Only the lines from the top of the following listing through the line with "application layer above." belong in your answer, exactly as written.

[Start of Attachment]

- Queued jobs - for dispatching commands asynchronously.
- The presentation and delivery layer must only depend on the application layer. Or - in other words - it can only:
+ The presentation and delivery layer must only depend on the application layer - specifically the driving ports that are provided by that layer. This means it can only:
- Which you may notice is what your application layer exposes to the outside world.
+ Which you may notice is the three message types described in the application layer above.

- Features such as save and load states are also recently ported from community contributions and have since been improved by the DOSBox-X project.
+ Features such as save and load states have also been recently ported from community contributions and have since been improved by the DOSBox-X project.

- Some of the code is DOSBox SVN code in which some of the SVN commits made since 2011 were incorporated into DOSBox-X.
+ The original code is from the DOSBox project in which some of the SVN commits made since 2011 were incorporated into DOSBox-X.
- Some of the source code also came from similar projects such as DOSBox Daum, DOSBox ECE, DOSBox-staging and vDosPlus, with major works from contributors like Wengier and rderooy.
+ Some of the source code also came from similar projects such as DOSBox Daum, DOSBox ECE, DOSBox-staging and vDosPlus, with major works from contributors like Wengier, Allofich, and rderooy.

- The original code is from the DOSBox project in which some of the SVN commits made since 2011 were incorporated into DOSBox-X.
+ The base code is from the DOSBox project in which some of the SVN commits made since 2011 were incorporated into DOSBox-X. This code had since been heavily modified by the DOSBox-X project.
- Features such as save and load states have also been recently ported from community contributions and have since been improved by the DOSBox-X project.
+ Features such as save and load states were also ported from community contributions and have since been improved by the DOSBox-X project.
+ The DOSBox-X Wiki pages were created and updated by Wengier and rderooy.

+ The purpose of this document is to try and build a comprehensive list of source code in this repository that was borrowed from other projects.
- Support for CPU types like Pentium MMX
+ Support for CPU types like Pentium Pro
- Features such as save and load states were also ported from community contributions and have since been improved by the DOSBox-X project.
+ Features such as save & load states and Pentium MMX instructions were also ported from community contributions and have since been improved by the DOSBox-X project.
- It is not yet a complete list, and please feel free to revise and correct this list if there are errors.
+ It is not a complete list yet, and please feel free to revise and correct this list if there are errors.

[End of Attachment]

[Written response]
- Queued jobs - for dispatching commands asynchronously.
- The presentation and delivery layer must only depend on the application layer. Or - in other words - it can only:
+ The presentation and delivery layer must only depend on the application layer - specifically the driving ports that are provided by that layer. This means it can only:
- Which you may notice is what your application layer exposes to the outside world.
+ Which you may notice is the three message types described in the application layer above.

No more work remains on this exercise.